Vivimos
llenos de confianza porque ponemos nuestra fe en Dios y nuestro corazón se
llena de esperanza que nos trasciende a la vida eterna
2Samuel 11, 1-4a. 4c-10a. 13-17; Sal 50;
Marcos 4, 26-34
Quizá pueda parecer algo como muy genérico
lo que voy a expresar, pero me atrevo a decir que la vida, lo que hacemos y lo
que vivimos es como un acto de confianza y de esperanza en si misma. ¿Tenemos
seguridad de lo que va a suceder mañana? ¿Tenemos la certeza absoluta de que
aquello que hacemos va a dar el fruto que esperamos? La experiencia de la vida nos ha ido enseñando que si realizamos determinados actos como fruto
obtendremos unas cosas concretas. Pero también sabemos por experiencia que las
cosas se pueden torcer y no siempre obtenemos el fruto esperado y deseado por
el que habíamos luchado. Pero confiamos, tenemos esperanza, seguimos
construyendo con el deseo de ver realizadas las metas que nos propusimos. ¿Lo
dejamos al azar? ¿Es solamente un destino?
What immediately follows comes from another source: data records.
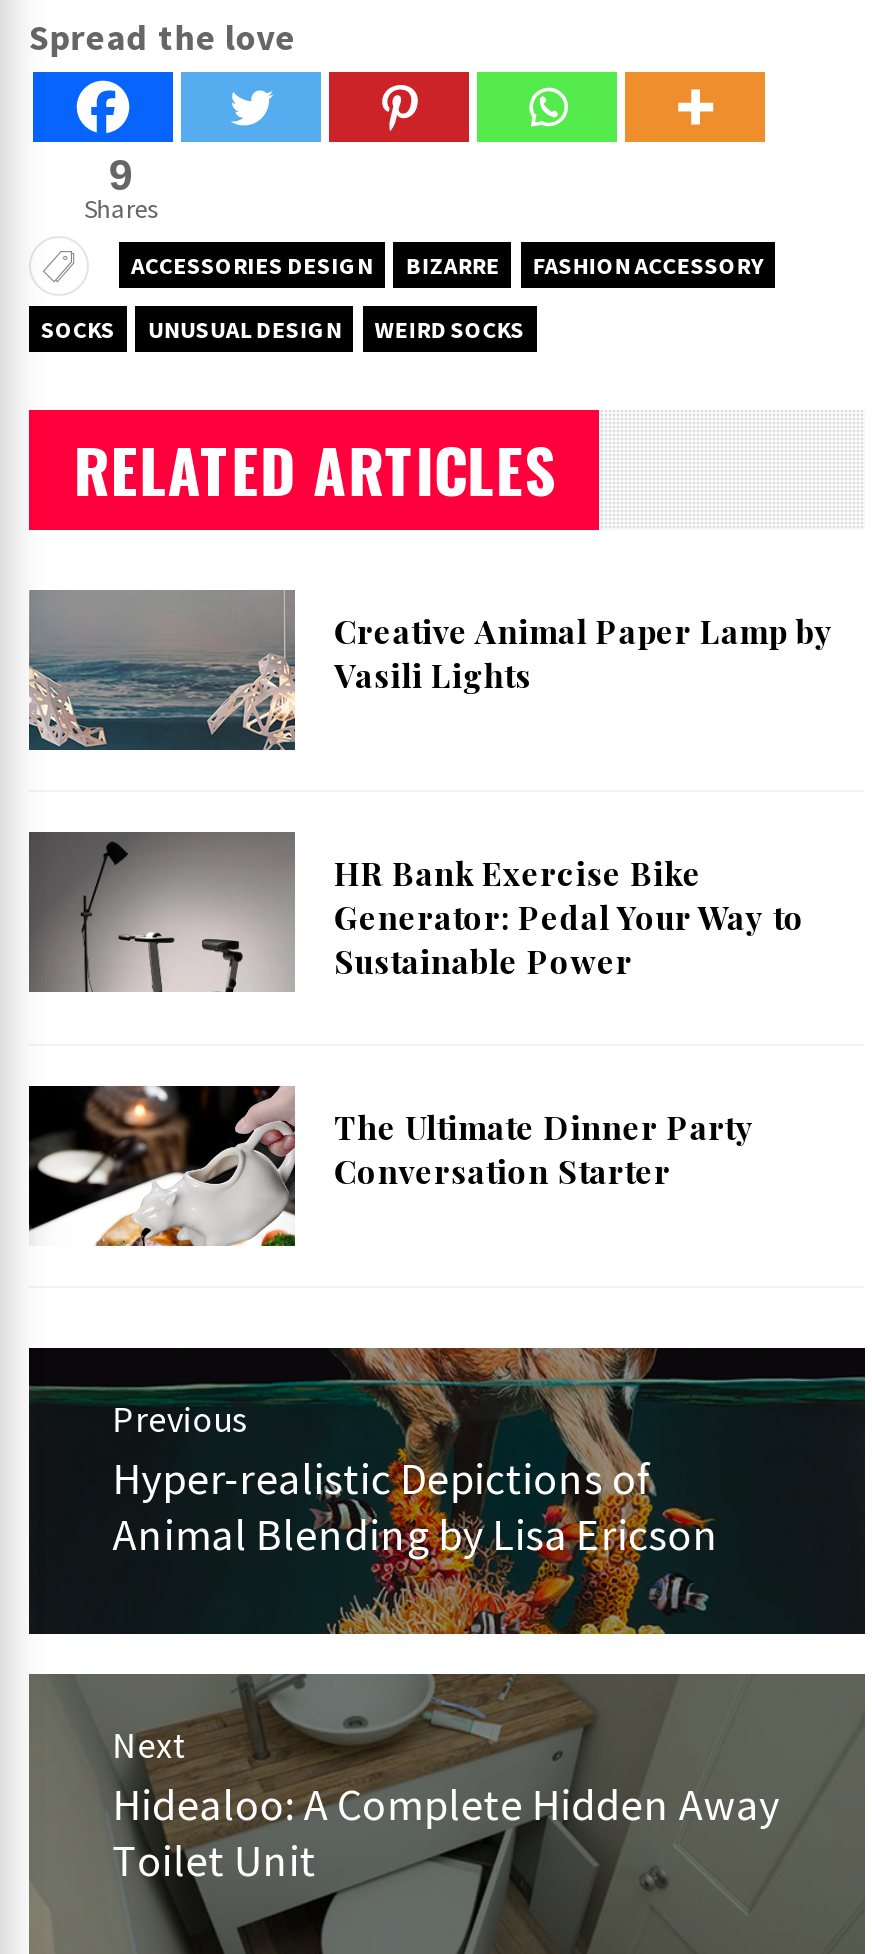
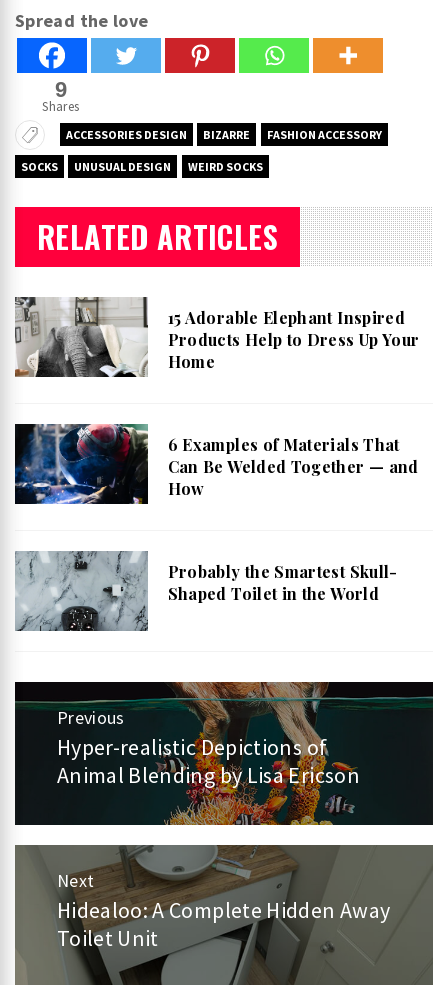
- [image]
- Creative Animal Paper Lamp by
- Vasili Lights
+ [image]
+ 15 Adorable Elephant Inspired
+ Products Help to Dress Up Your
+ Home

- [image]
- HR Bank Exercise Bike
- Generator: Pedal Your Way to
- Sustainable Power
+ [image]
+ 6 Examples of Materials That
+ Can Be Welded Together — and
+ How

- [image]
- The Ultimate Dinner Party
- Conversation Starter
+ [image]
+ Probably the Smartest Skull-
+ Shaped Toilet in the World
Pensamos que hay algo más y
distinto.
El agricultor echa la semilla a la
tierra con la esperanza de una cosecha; confía en que poniendo los medios que
tiene a su disposición pueda lograrlo. Como el educador que quiere forjar el espíritu
de aquellos que están a su cuidado, los padres en la educación y formación de
sus hijos a los que quieren ver crecer. Confían, tienen esperanza. Como el que
quiere emprender un trabajo, un negocio, un viaje… confiamos, esperamos verlo
realizado, obtener los beneficios, llegar a la meta y al regreso.
Quizá en cosas así nos hacen pensar las
parábolas que hoy Jesús nos propone. Nos habla del agricultor que hecha la
semilla en la tierra y, como nos dice Jesús en la parábola, él no sabe cómo,
pero aquella semilla un día germina y brota una planta, y al final recogerá un
fruto. ¿Algo milagroso? ¿Algo automático? No nos queremos quedar solo en la
imagen de la semilla, sino que con esa imagen podemos pensar en la vida, en lo
que somos o en lo que es nuestra sociedad. Están es cierto nuestras voluntades
y nuestros esfuerzos, pero bien sabemos que tiene que haber algo más.
Hoy la gente para no querer referirse a
Dios habla de energías positivas y no sé cuantas cosas. Pero, ¿por qué no
pensamos en ese Espíritu divino que desde lo más hondo de nosotros mismos nos
anima y nos da la fuerza que necesitamos? ¿Quién es el que en verdad mueve
nuestro corazón y nos da fuerza? Cuántas veces estamos en nuestras luchas y
hasta en cierto modo nos podemos sentir desanimados y cansados en nuestro
esfuerzo, pero en un momento dado sentimos dentro de nosotros una fuerza
interior que nos empujaba a la lucha, que nos iluminaba con nuevos caminos y
salidas, que nos hacia sentir dentro de nosotros con esa energía espiritual
para saltar por encima de todas las barreras. Es la gracia del Señor, es la
inspiración del Espíritu divino, es Dios que actúa en nosotros.
Es ese misterio del crecimiento del que
nos habla la parábola, ese crecimiento interior que nosotros sabemos muy bien
que es la inspiración del Espíritu de Dios en nosotros. Pero eso también en cierto modo tenemos que
cultivarlo, como el agricultor que preparó la tierra para echar la semilla; y
lo cultivamos manteniendo viva esa sensibilidad espiritual en nuestra vida,
abriendo nuestro corazón a la trascendencia, nuestro espíritu a Dios. Cuidando
que los materialismos y las sensualidades de la vida no ensordezcan nuestro
corazón y ya no seamos capaces de captar esa sintonía de Dios en nosotros. Nos
damos cuenta que no somos solo materia, sino que en nosotros hay algo más,
somos seres espirituales capaces de elevar nuestro corazón más allá y más
arriba de esas cosas materiales que tantas veces nos envuelven.
Si así lo hacemos es porque confiamos y
no en cualquier cosa, es que ponemos nuestra fe en Dios y así nuestro corazón
se llena de esperanza, no solo para el fruto que ahora en la tierra podamos
obtener sino algo más porque nos hace pensar en frutos de vida eterna.